He decided to let things take their course — which is probably what they would do anyway, he reflected ironically. What he liked about Latin-Americans was their refusal to work out elaborate behaviour patterns; they merely allowed things to take their course.
At last the woman reappeared, began making up the flowers. The exact money, which he had got ready, he put down on the counter: seventy-five pesos.
As she arranged the long-stalked gladioli, she looked vacantly at the notes, until he realized she was counting them. Then:
— No. Eighty-five, she said.
— Eighty-five? How is that?
— The cellophane.
— You charge for that?
— Yes. I charge ten pesos for the cellophane and the ribbon.
Ten pesos for that stuff. She must know, then.
Suddenly impatient to be gone, he watched her pin up slowly the simple sheet of cheap cellophane, round which she then tied an orange silk ribbon. Completing the knot, over which she took a long time, she could not find her scissors, and again disappeared behind the partition. He was now prepared to wrench off the ribbon himself, and leave.
She returned, finished the task, took the money; he found himself once more in the empty white street. Unsteadied by the blows of the sun, he arrived at the Guimera house, pushed open the tall door.
It was deathly quiet and dark behind its closed shutters. He crossed a small entrance hall, then a sort of antesala, after which he found himself on a shabby patio of faded green and white mosaic, adorned with a few potted aspidistras. On to this patio opened some five or six doors. One of them was hers. Which?
There was still not a sound but, as he put down his hat on an iron table, Guimera suddenly appeared.

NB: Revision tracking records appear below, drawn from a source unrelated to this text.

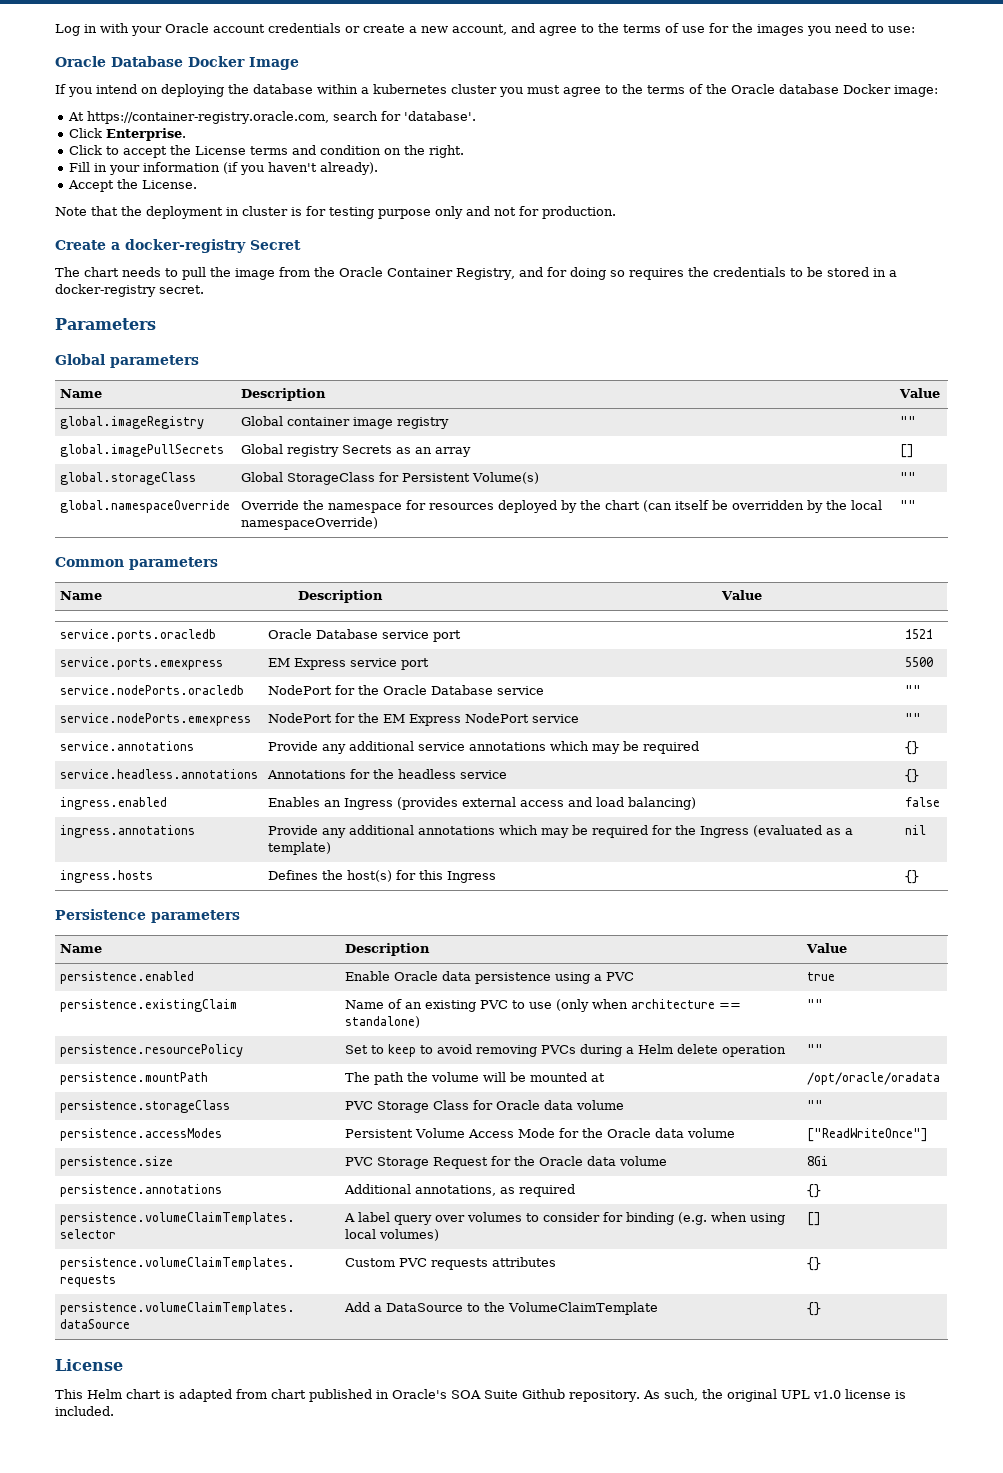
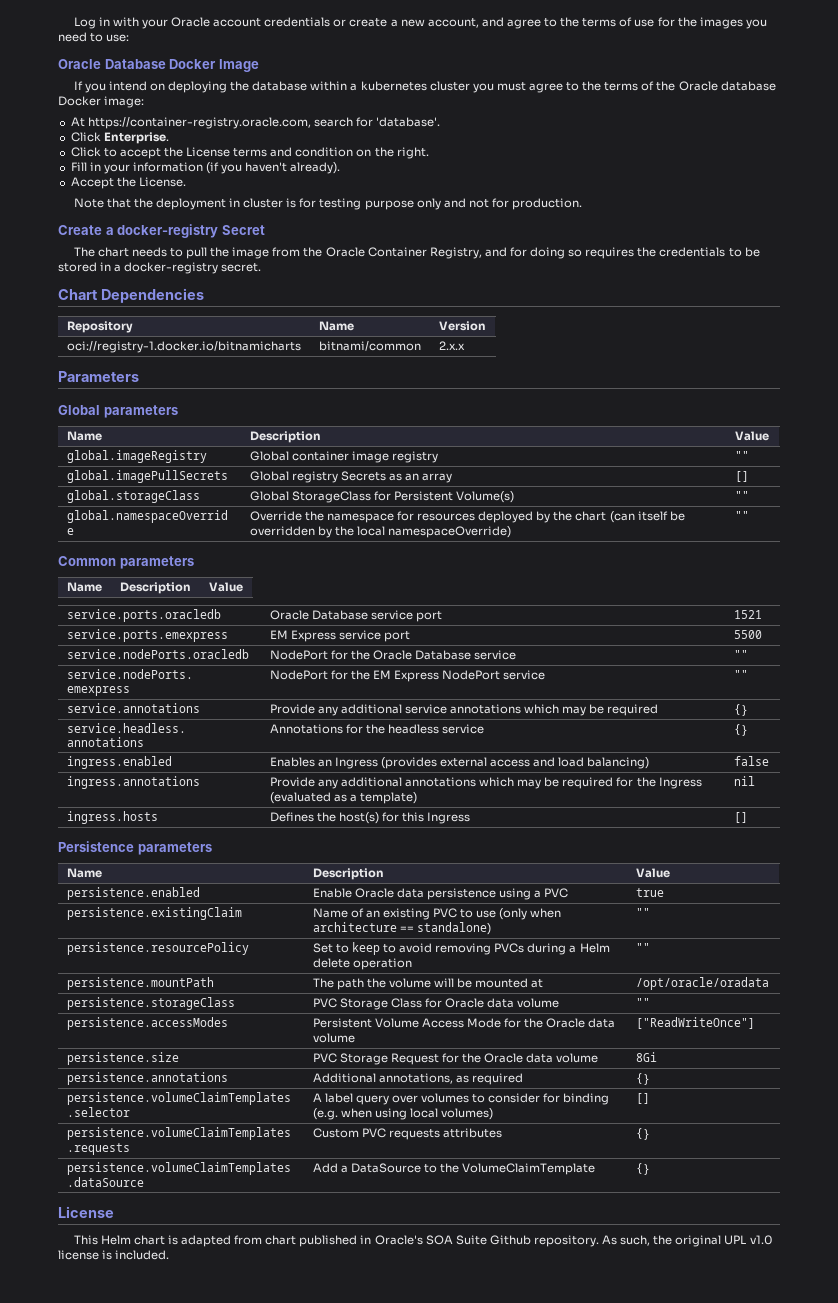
+ Chart Dependencies
+ Repository | Name | Version
+ oci://registry-1.docker.io/bitnamicharts | bitnami/common | 2.x.x
- ingress.hosts | Defines the host(s) for this Ingress | {}
+ ingress.hosts | Defines the host(s) for this Ingress | []

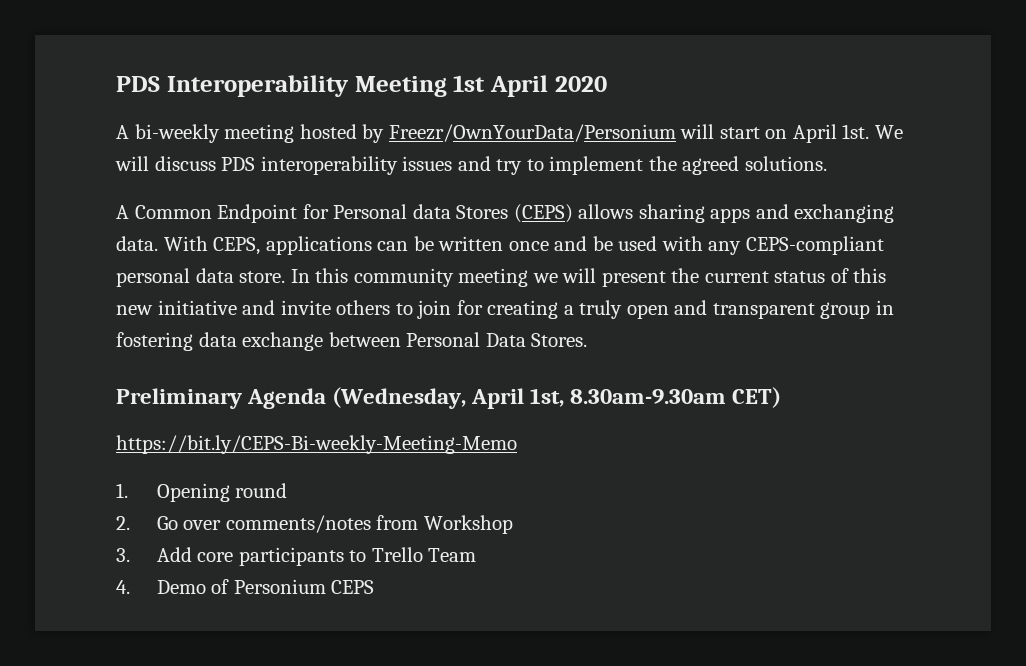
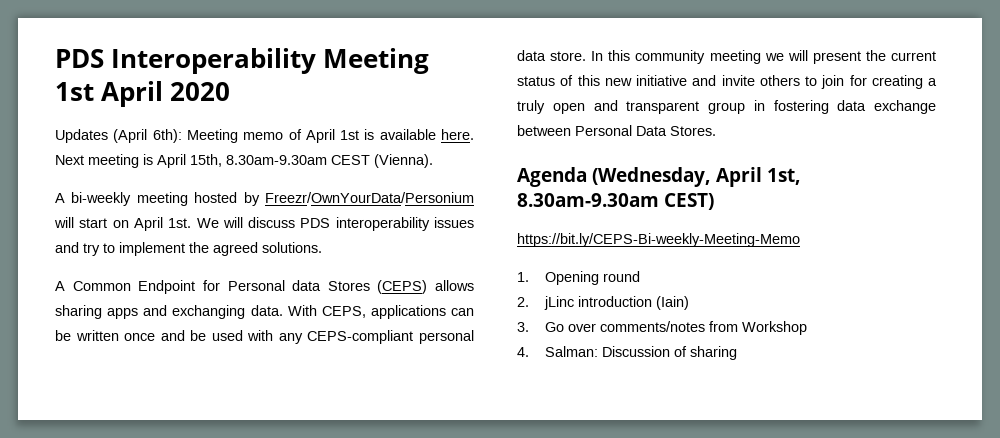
+ Updates (April 6th): Meeting memo of April 1st is available here. Next meeting is April 15th, 8.30am-9.30am CEST (Vienna).
- Preliminary Agenda (Wednesday, April 1st, 8.30am-9.30am CET)
+ Agenda (Wednesday, April 1st, 8.30am-9.30am CEST)
- 2. Go over comments/notes from Workshop
+ 2. jLinc introduction (Iain)
+ 3. Go over comments/notes from Workshop
- 3. Add core participants to Trello Team
- 4. Demo of Personium CEPS
+ 4. Salman: Discussion of sharing

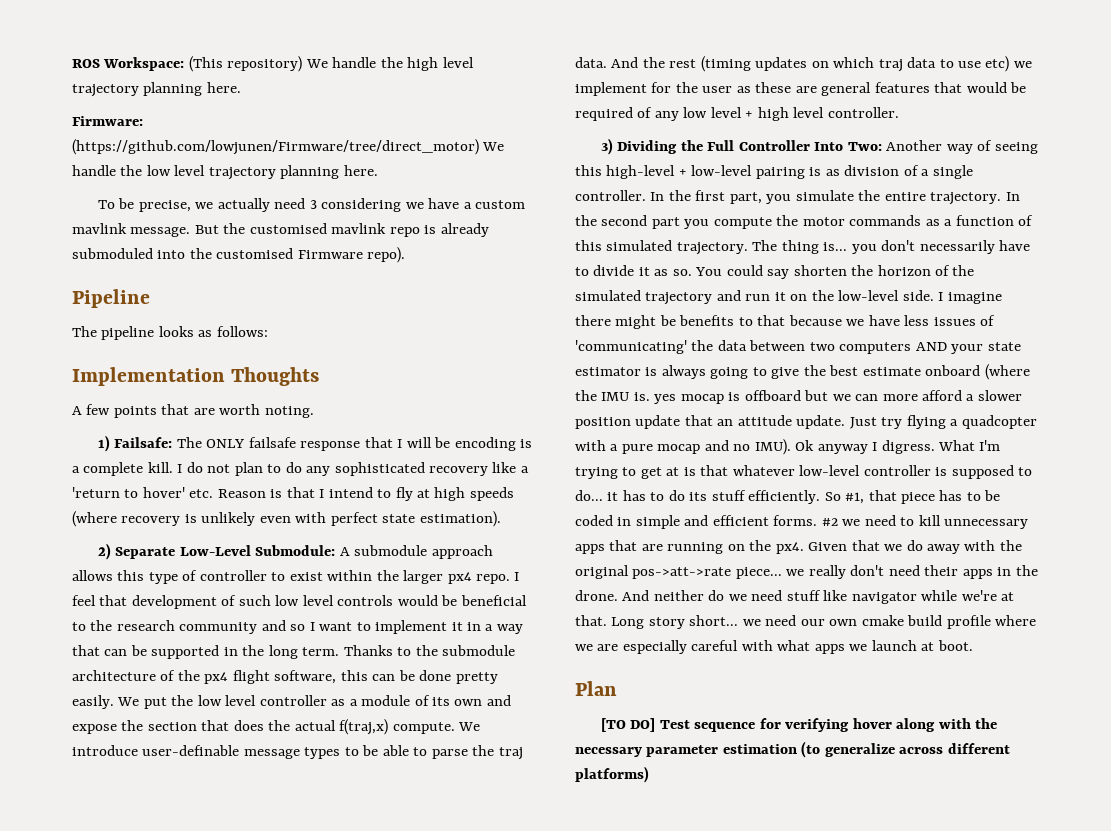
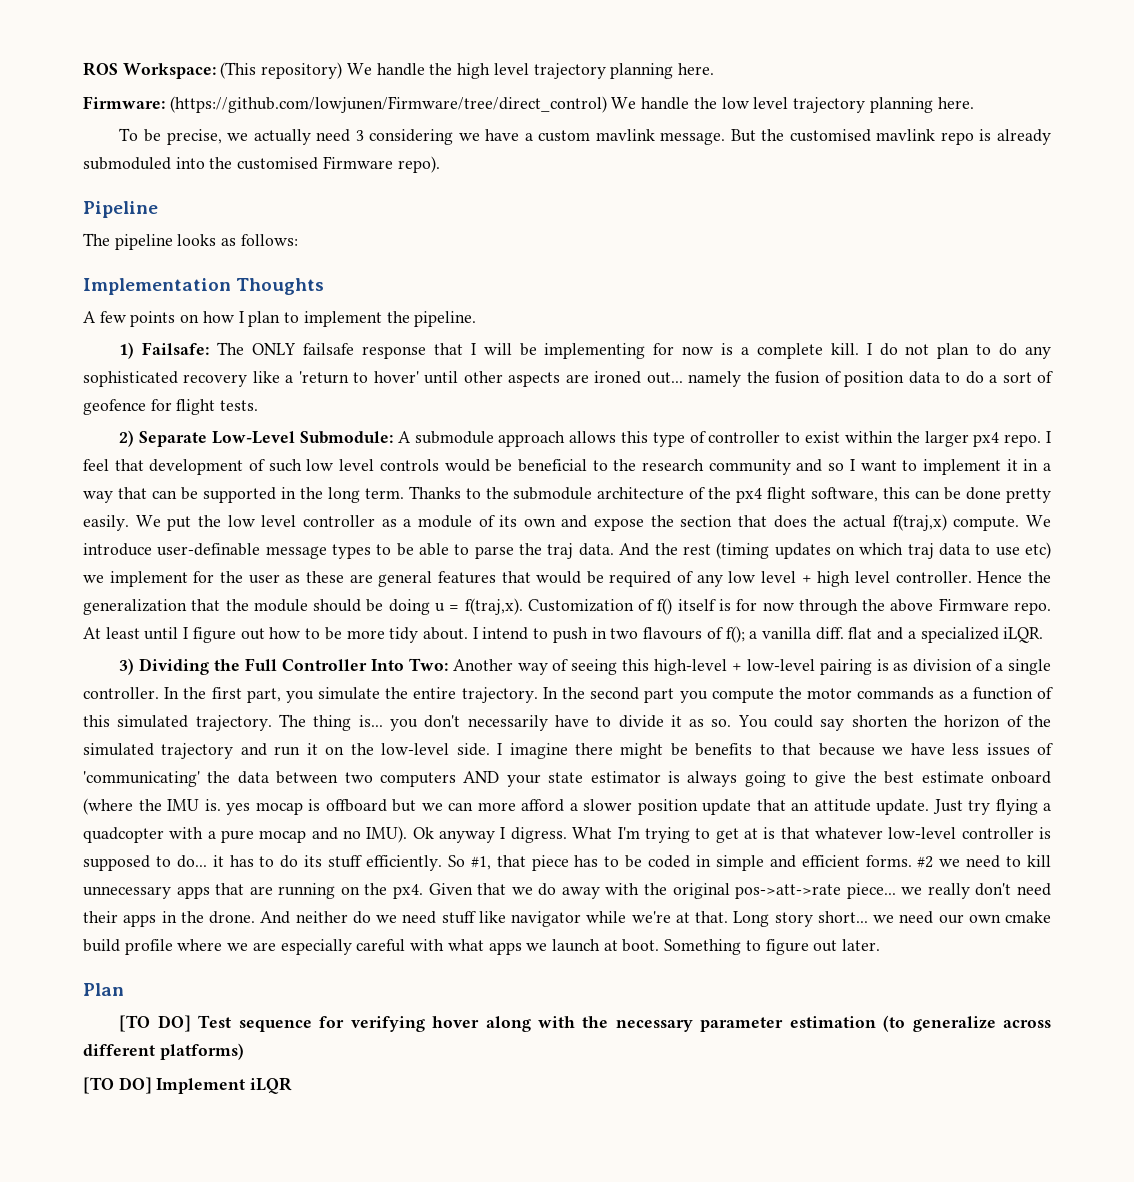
- Firmware: (https://github.com/lowjunen/Firmware/tree/direct_motor) We handle the low level trajectory planning here.
+ Firmware: (https://github.com/lowjunen/Firmware/tree/direct_control) We handle the low level trajectory planning here.
- A few points that are worth noting.
+ A few points on how I plan to implement the pipeline.
- 1) Failsafe: The ONLY failsafe response that I will be encoding is a complete kill.
+ 1) Failsafe: The ONLY failsafe response that I will be implementing for now is a complete kill.
- I do not plan to do any sophisticated recovery like a 'return to hover' etc. Reason is that I intend to fly at high speeds (where recovery is unlikely even with perfect state estimation).
+ I do not plan to do any sophisticated recovery like a 'return to hover' until other aspects are ironed out... namely the fusion of position data to do a sort of geofence for flight tests.
+ Hence the generalization that the module should be doing u = f(traj,x). Customization of f() itself is for now through the above Firmware repo. At least until I figure out how to be more tidy about. I intend to push in two flavours of f(); a vanilla diff. flat and a specialized iLQR.
+ Something to figure out later.
+ [TO DO] Implement iLQR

Nervous, excited, he took Raymond firmly by the arm, guided him to a pair of tall doors.
— In here, he said brusquely, almost violently. Ahí está la vieja. There’s the old woman — in there, in there.
And he shoved the younger man through the doors.
Raymond found himself in a dark room without windows, whose ceiling was lost in obscurity, and in which he could at first see nothing. Then he made out a figure.
Standing in the middle of the room, wearing a sort of bathrobe, white, shapeless, the figure was turned away from him. Although it must have heard his entrance, it did not look round at him.
Preparing the enormous, crackling bouquet of flowers, he advanced, opening his mouth to say something — he did not know what — whence the figure turned, to face him.
He recoiled. The old woman’s face, white as her robe, was the face of a waxwork image, the eyes alone alive, glowing like coal-black jewels.
Alone, in silence they stood thus, facing each other for a space of time outside measurement, until he said jocularly:
— You see! The flower seller has arrived!
And he held out the huge sheaf, the cellophane crackling noisily in the room.
She kept her hands to herself, remaining silent, and again time ceased. Then her lips began to tremble, as she formed words.
— Quien es? she whispered. Who are you?
Her words rustled the silence, and to him she appeared tense, coiled, reminding him of a snake in the second before it lunges. He was tense himself, as they regarded each other in the dusky silence. For he knew now that she knew him.
They remained thus, looking at each other, when the door flew open, Casandra entered, saw them face to face, cried:
— Mama! Don’t you know who this is?
Her mother made no move. Her lips working again, her bright, living eyes staring out of her waxen face of death, she whispered:
— No, daughter. How should I know? Who is he?
— But it’s Raimundo, of course. Who else?
Without expression she whispered:
— Raimundo?
— My husband.
— Oh.
— He’s come to see you. Look! He’s brought you some beautiful flowers.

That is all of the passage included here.